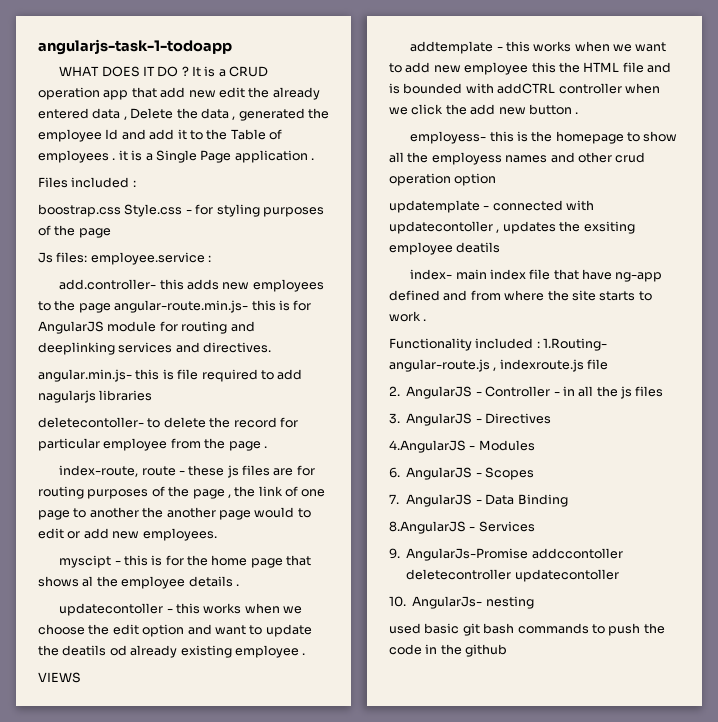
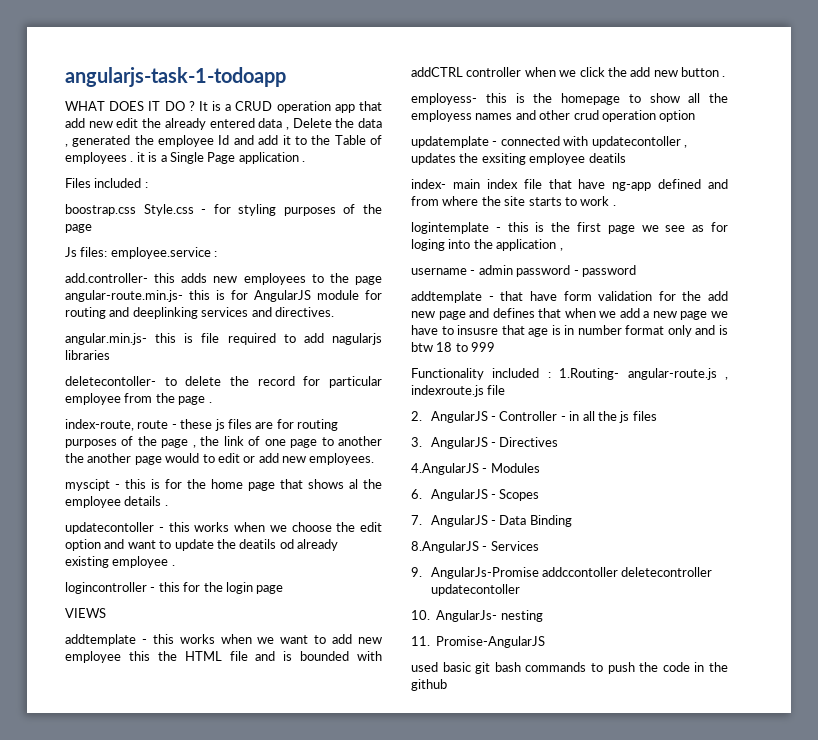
+ logincontroller - this for the login page
+ logintemplate - this is the first page we see as for loging into the application ,
+ username - admin password - password
+ addtemplate - that have form validation for the add new page and defines that when we add a new page we have to insusre that age is in number format only and is btw 18 to 999
+ 11. Promise-AngularJS

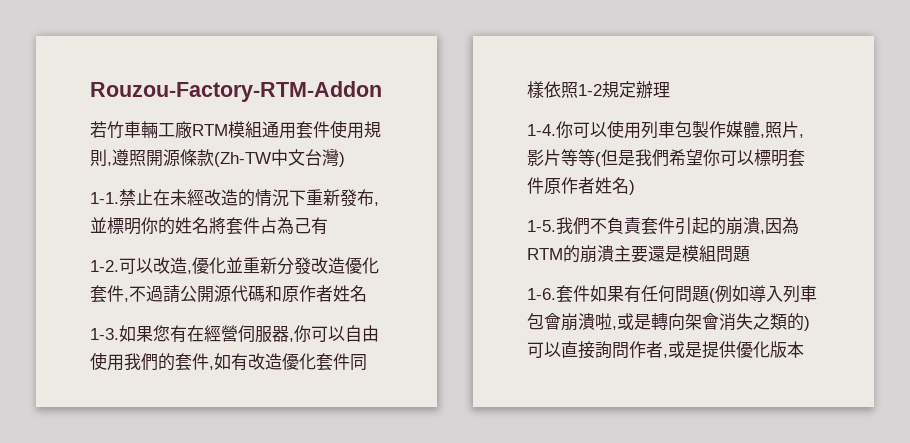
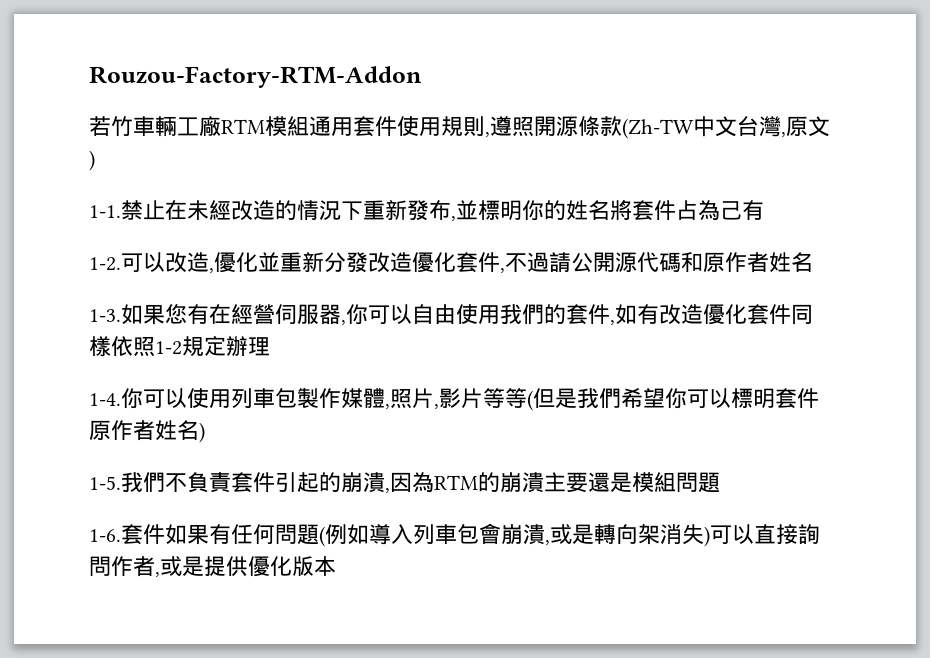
- 若竹車輛工廠RTM模組通用套件使用規則,遵照開源條款(Zh-TW中文台灣)
+ 若竹車輛工廠RTM模組通用套件使用規則,遵照開源條款(Zh-TW中文台灣,原文)
- 套件如果有任何問題(例如導入列車包會崩潰啦,或是轉向架會消失之類的)可以直接詢問作者,或是提供優化版本
+ 套件如果有任何問題(例如導入列車包會崩潰,或是轉向架消失)可以直接詢問作者,或是提供優化版本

______

Return every entry word for word, leaving the pictures out.

+ logincontroller - this for the login page
+ logintemplate - this is the first page we see as for loging into the application ,
+ username - admin password - password
+ addtemplate - that have form validation for the add new page and defines that when we add a new page we have to insusre that age is in number format only and is btw 18 to 999
+ 11. Promise-AngularJS

- 若竹車輛工廠RTM模組通用套件使用規則,遵照開源條款(Zh-TW中文台灣)
+ 若竹車輛工廠RTM模組通用套件使用規則,遵照開源條款(Zh-TW中文台灣,原文)
- 套件如果有任何問題(例如導入列車包會崩潰啦,或是轉向架會消失之類的)可以直接詢問作者,或是提供優化版本
+ 套件如果有任何問題(例如導入列車包會崩潰,或是轉向架消失)可以直接詢問作者,或是提供優化版本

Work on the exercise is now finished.